UNITED STATES OF AMERICA, PLAINTIFF-APPELLEE,
v.
JEFFERY LAUFLE, DEFENDANT-APPELLANT.



Appeal from the United States District Court for the Western District of Wisconsin. No. 04 CR 92-John C. Shabaz, Judge.

The opinion of the court was delivered by: Rovner, Circuit Judge.

ARGUED SEPTEMBER 14, 2005

Before EASTERBROOK, ROVNER, and SYKES, Circuit Judges.

After defendant Jeffery Laufle pleaded guilty to a marijuana-trafficking conspiracy, the district court ordered him to serve a prison term of 76 months, a sentence within the range specified by the United States Sentencing Guidelines. Anticipating the Supreme Court's decision in United States v. Booker, 543 U.S. 220, 125 S.Ct. 738 (2005), the court indicated that it would impose the identical sentence if the Guidelines were treated as advisory, which in the wake of Booker they now are. Laufle appeals, contending that the district court, in calculating the Guidelines range, improperly denied him a favorable adjustment to his offense level for being a minor participant in the conspiracy and that the court also erred in denying the prosecutor's request for a downward departure for providing substantial assistance to the government. We see no error in the calculation of the Guidelines sentencing range, nor do we find the sentence imposed unreasonable. We therefore affirm Laufle's sentence.

I.

Beginning in or around 1998, Ralph Villegas caused multi-kilogram quantities of marijuana to be shipped from Texas to co-conspirator Gale Kleman in the LaCrosse, Wisconsin area. Kleman distributed marijuana in the Minneapolis-St. Paul region, and Villegas had a connection in Texas who could obtain the marijuana for him. (Villegas actually had begun distributing marijuana to Kleman in 1995, but during the first few years of their business relationship, Kleman had taken possession of the marijuana in Texas.) Between 1998 and September 2003, when the conspiracy among Villegas, Kleman, and their associates was exposed, at least 1,433 kilograms of marijuana was dropped off in the LaCrosse area for forwarding to Kleman in Minneapolis.

Laufle owned an industrial coating and painting company that maintained its office and warehouse in Holmen, Wisconsin, near LaCrosse. After he began receiving marijuana in LaCrosse, Kleman recruited Laufle to permit the use of the warehouse as an occasional drop-off point for marijuana shipments. Laufle would later admit that he received and stored two to three shipments annually at the warehouse for a period of four or five years. Laufle arranged for an acquaintance, Steven Lee, to receive and help unload shipments at the warehouse when Laufle was not available to do so. Typically the marijuana was stored at Laufle's warehouse for only a short period of time before someone retrieved and transported it to its final destination in Minneapolis. Laufle indicated that he drove roughly half of these shipments to Minneapolis himself. Depending on the size of the shipment, Laufle was paid between $5,000 and $7,000 for receiving and storing the marijuana; and he was given another $1,000 for each load that he drove to Minnesota.

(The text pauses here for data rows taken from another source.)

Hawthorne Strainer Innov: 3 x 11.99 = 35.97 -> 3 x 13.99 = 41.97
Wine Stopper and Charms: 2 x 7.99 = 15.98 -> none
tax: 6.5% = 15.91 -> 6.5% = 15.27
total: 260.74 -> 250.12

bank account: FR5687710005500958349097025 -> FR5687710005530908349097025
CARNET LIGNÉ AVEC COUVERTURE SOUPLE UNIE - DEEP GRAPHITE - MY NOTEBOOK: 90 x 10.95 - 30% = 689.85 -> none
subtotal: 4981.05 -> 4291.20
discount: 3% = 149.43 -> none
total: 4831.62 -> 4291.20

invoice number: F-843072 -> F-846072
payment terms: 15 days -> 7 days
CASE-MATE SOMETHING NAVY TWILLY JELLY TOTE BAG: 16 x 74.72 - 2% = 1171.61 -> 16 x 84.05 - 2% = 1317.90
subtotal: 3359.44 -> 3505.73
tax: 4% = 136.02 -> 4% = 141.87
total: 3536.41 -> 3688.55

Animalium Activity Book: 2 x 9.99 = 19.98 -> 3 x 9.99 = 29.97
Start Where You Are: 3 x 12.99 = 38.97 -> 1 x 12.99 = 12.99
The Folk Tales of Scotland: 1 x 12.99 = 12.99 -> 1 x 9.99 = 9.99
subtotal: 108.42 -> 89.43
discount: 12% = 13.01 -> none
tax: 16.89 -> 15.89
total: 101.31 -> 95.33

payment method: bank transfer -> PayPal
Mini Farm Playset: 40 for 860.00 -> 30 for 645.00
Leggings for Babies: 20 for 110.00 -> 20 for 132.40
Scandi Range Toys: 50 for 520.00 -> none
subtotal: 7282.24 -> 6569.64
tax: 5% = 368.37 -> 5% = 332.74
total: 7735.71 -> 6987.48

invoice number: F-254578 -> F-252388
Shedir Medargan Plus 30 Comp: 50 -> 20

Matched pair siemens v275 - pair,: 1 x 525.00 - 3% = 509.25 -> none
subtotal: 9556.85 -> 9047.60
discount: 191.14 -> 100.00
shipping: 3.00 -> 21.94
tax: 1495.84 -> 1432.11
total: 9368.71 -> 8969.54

In June 2004, the government filed an information charging Laufle with conspiring to possess with the intent to distribute in excess of 50 kilograms of marijuana, in violation of 21 U.S.C. § 841(a)(1). Pursuant to a written plea agreement with the government, Laufle waived indictment and pleaded guilty to the charge. Also pursuant to the plea agreement, the government agreed to move for a downward departure for substantial assistance in the event Laufle cooperated to a sufficient extent.

Laufle appeared for sentencing on November 3, 2004. Employing the November 2003 version of the Guidelines, the probation officer proposed a total offense level of 27 that reflected a base offense level of 32 for a narcotics offense involving 1,000 to 3,000 kilograms of marijuana, see U.S.S.G. § 2D1.1(c)(4), a two-level reduction pursuant to the safety-value provisions of §§ 2D1.1(b)(6) and 5C1.2, and a three-level reduction for timely acceptance of responsibility, see § 3E1.1. Coupled with a criminal history category of I, the adjusted offense level called for a sentence in the range of 70 to 87 months. The district court adopted these calculations.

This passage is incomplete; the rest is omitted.